Your assignment ▸ Where a line holds the word "font", copy it from the records.

START Given records

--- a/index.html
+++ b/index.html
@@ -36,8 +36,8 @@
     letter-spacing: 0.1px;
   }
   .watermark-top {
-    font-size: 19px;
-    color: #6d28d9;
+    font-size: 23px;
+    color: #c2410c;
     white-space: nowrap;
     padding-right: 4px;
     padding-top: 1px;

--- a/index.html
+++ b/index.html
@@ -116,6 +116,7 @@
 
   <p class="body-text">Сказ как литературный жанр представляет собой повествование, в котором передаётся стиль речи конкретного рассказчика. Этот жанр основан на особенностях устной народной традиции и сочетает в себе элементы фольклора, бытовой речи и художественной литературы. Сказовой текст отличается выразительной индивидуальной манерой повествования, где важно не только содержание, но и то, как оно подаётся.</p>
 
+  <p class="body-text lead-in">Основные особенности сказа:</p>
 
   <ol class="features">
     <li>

END Given records
START Given records

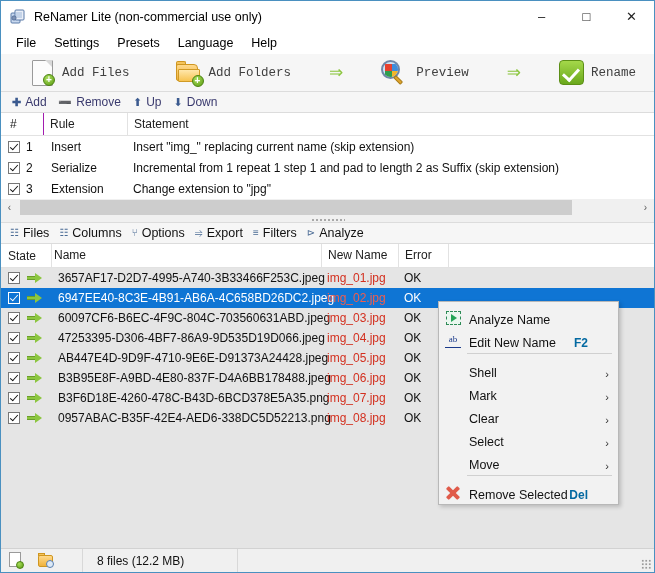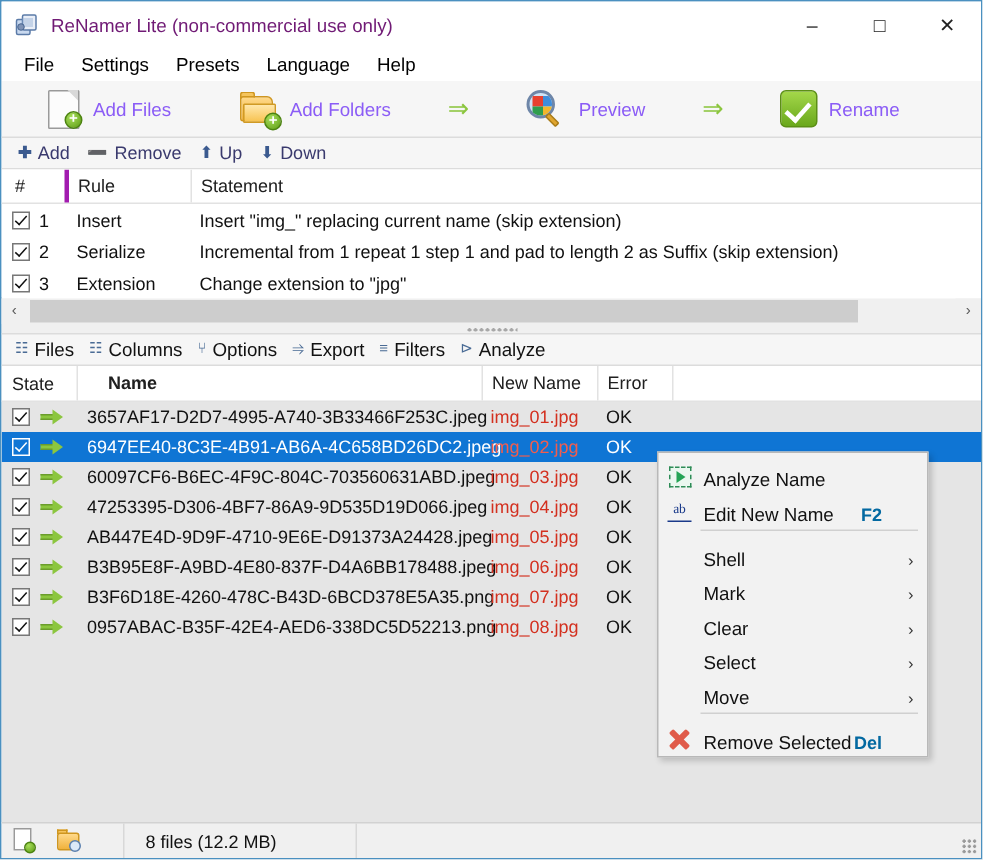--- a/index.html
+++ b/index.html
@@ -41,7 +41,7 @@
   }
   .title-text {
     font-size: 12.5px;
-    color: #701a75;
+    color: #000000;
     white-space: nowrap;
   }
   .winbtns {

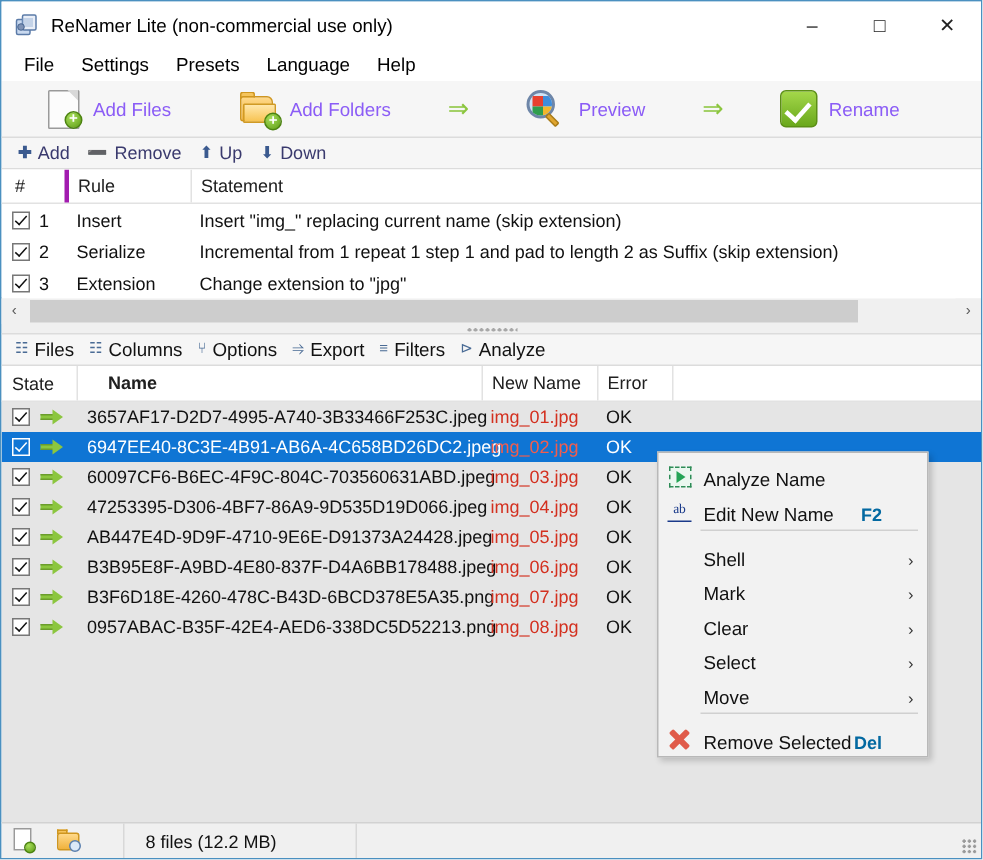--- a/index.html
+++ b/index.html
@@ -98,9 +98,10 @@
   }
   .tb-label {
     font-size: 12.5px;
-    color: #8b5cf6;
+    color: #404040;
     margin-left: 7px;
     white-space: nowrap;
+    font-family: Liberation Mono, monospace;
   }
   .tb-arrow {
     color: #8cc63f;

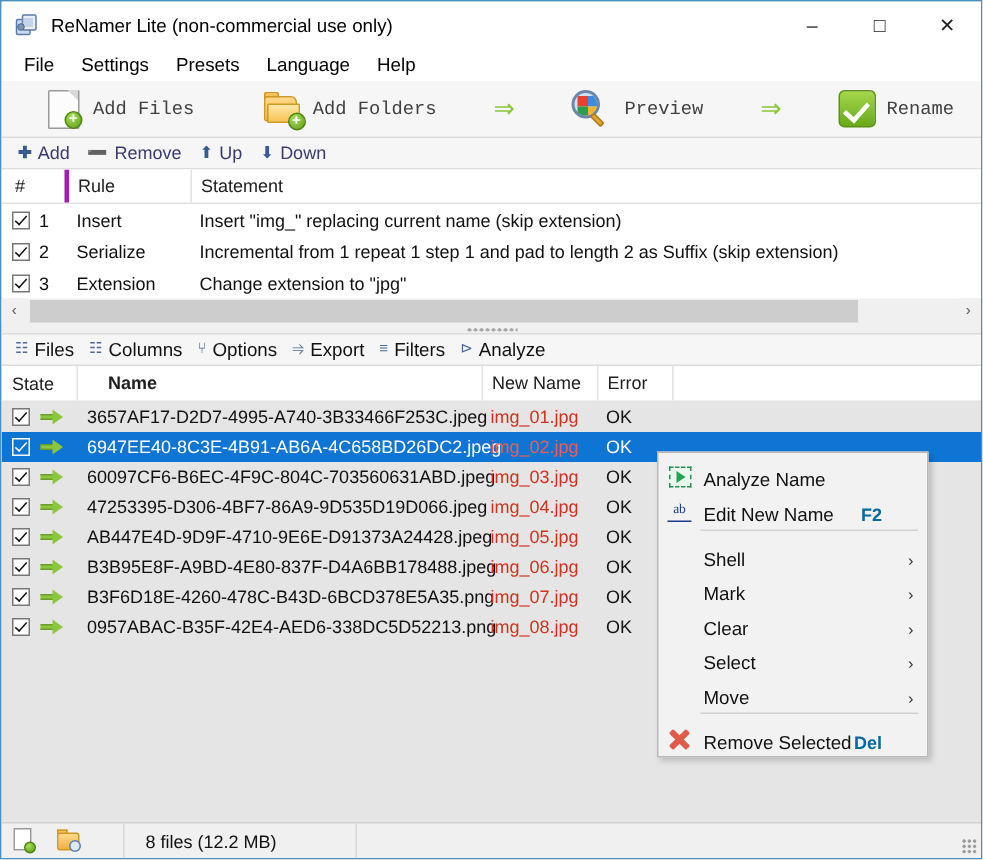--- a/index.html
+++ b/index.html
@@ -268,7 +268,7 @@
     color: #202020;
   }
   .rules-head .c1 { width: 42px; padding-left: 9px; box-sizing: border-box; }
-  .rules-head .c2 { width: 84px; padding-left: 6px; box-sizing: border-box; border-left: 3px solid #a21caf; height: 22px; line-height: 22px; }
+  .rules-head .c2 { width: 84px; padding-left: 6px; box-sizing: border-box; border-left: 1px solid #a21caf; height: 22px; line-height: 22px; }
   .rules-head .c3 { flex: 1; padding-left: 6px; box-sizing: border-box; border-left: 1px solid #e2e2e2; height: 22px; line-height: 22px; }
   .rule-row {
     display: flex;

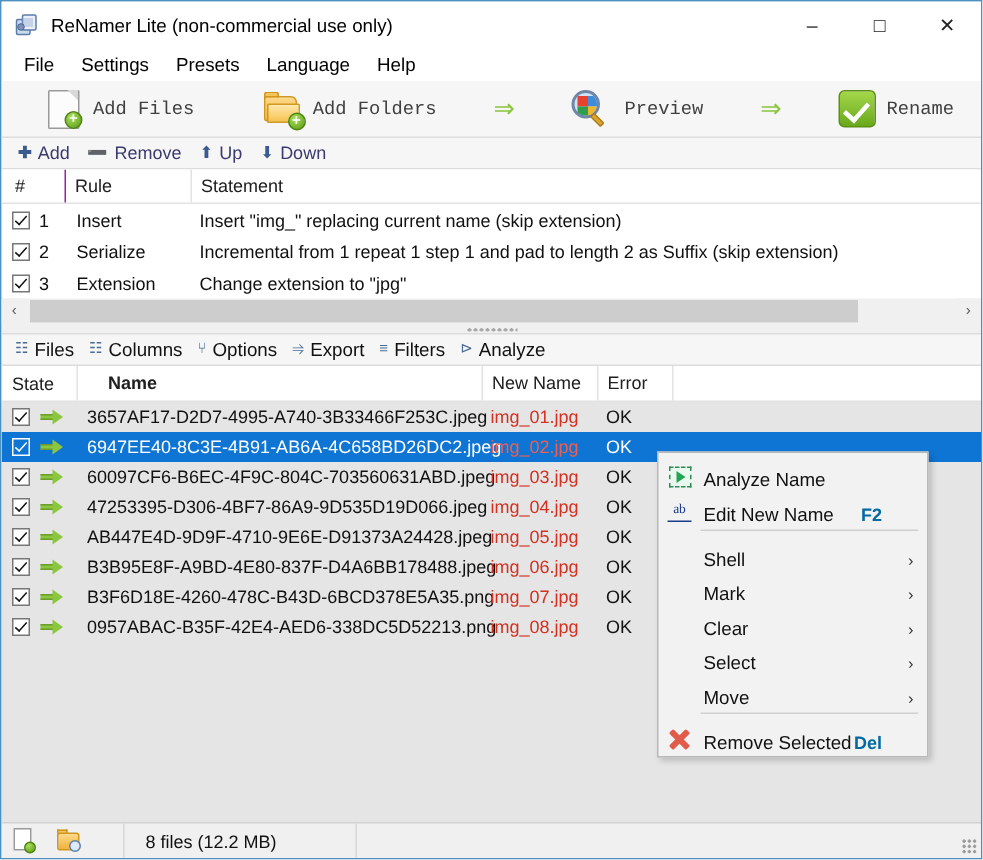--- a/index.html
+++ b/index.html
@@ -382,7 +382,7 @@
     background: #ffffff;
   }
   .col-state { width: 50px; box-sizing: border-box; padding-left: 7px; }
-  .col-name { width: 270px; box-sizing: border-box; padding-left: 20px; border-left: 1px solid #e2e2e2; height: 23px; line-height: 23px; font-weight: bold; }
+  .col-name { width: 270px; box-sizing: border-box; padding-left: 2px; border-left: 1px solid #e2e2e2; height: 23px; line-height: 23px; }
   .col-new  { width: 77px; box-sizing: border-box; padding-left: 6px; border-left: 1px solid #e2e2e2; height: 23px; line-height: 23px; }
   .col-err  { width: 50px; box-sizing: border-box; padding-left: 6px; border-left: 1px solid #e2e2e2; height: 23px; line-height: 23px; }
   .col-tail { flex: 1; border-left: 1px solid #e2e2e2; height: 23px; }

END Given records

Response ▸
-    font-size: 19px;
+    font-size: 23px;
     font-size: 12.5px;
     font-size: 12.5px;
+    font-family: Liberation Mono, monospace;
-  .col-name { width: 270px; box-sizing: border-box; padding-left: 20px; border-left: 1px solid #e2e2e2; height: 23px; line-height: 23px; font-weight: bold; }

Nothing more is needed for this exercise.